Jards Macalé falece aos 82 anos e deixa um legado imenso para a música brasileira

Jards Macalé sempre foi desses artistas que não passam pela música — atravessam. Não se acomodam a ela, não a tratam como paisagem, mas como revolução. Hoje, ao nos despedirmos dessa figura monumental, revisitar sua história é como abrir um mapa onde cada canto aponta para um gesto de liberdade, ousadia e invenção.


Filho de uma pianista e de um acordeonista, cresceu embalado por valsas, sambas e jazz.

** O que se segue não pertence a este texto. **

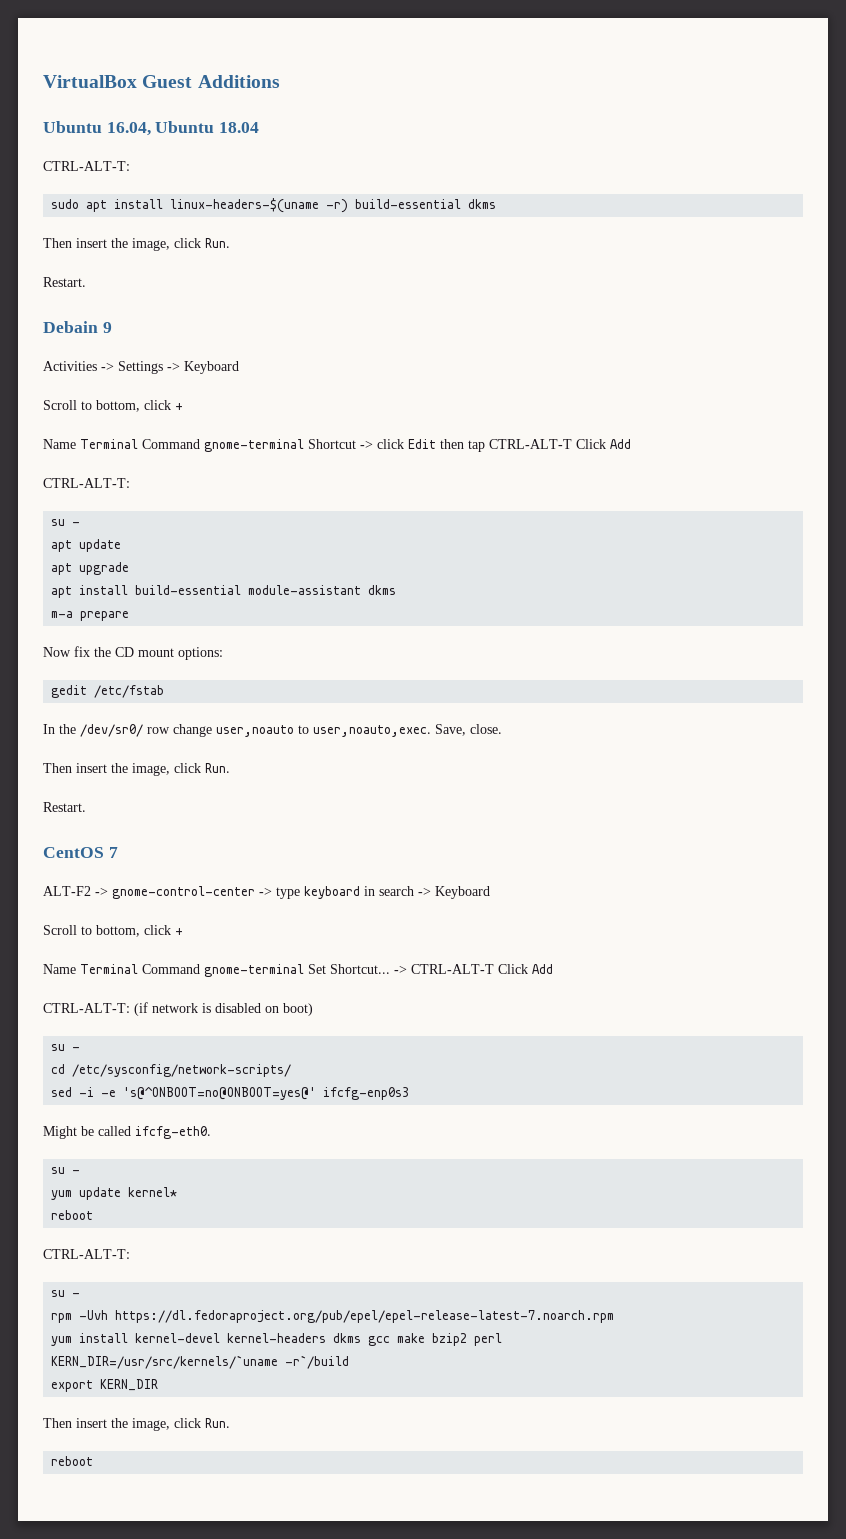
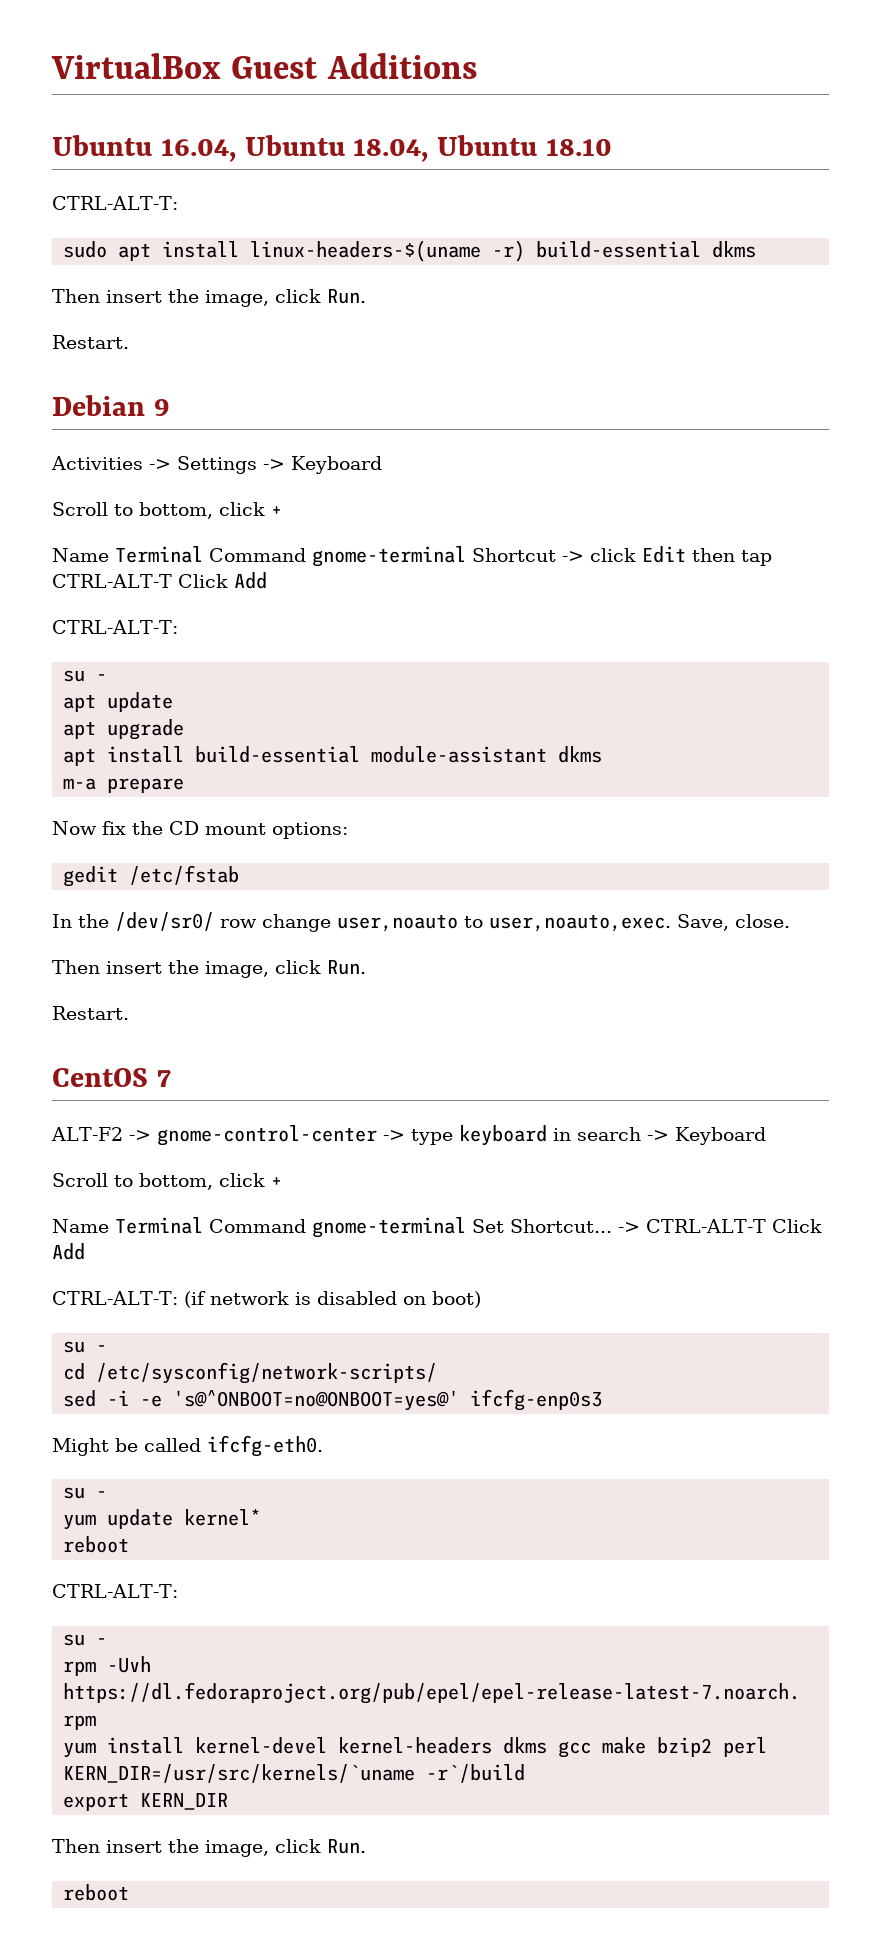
[219,122,260,133] 18.04 -> [353,135,612,162] 18.04, Ubuntu 18.10
[43,321,98,333] Debain -> [52,395,145,416] Debian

Ainda menino, já entendia que música não era só harmonia, era também respiração. E foi respirando arte que descobriu mestres como Guerra-Peixe e Esther Scliar, que o lapidaram tecnicamente sem jamais podar o que ele tinha de mais precioso: insubordinação criativa.


Nos anos 60, enquanto o país mergulhava na contradição entre sonho e repressão, Macalé surgia com uma voz que incomodava — e fascinava. Em 1969, com “Gotham City”, ele mostrou que podia transformar palco em manifesto, que podia cantar a escuridão com luz própria. Ali já nascia o Macalé que conhecemos: contestador, inquieto, visceral.


Sua obra é um território onde gêneros se encontram sem pedir licença. O álbum Jards Macalé (1972) é prova disso: samba, rock, bossa, psicodelia e silêncios milimetricamente posicionados. Já em Aprender a Nadar (1974), sua música virou abrigo para resistir à censura, aos medos e às noites duras que marcaram o país. A ditadura tentou impor silêncio. Ele respondeu com poesia.


E como esquecer suas parcerias? Waly Salomão, Capinam, Torquato Neto. Nomes que também ressignificaram a palavra no Brasil e que, com Macalé, criaram canções eternas como Vapor Barato, Mal Secreto e Rua Real Grandeza. Obras revisitadas por gerações, da MPB clássica à nova música brasileira — provando que Macalé é sempre atual.


Mesmo com o passar do tempo, sua chama nunca se apagou. Pelo contrário. Em Besta Fera, já em fase tardia da carreira, ele mostrou que a juventude é um estado de espírito e que seu espírito jamais se curvou. E quando seus passos cruzaram o audiovisual, com o documentário Um Morcego na Porta Principal, ficou ainda mais claro: Macalé não era só músico. Era atmosfera.


Hoje, seu nome aparece em capas de livros, artigos, estudos acadêmicos, e ainda assim parece pouco para abarcar sua importância. Macalé é desses artistas que não couberam no sistema, não couberam no gênero, não couberam na época. Ele se reinventou tantas vezes que virou escola. Escola da liberdade. Escola da não conformidade. Escola do sentir antes de enquadrar.


Sua partida dói — mas sua obra consola. Ele nos deixou canções que desafiam, acolhem, provocam e libertam. E se despedir de Macalé é difícil, celebrar sua obra é urgente. Porque cada vez que o Brasil precisa respirar, é na música de artistas como ele que encontramos ar.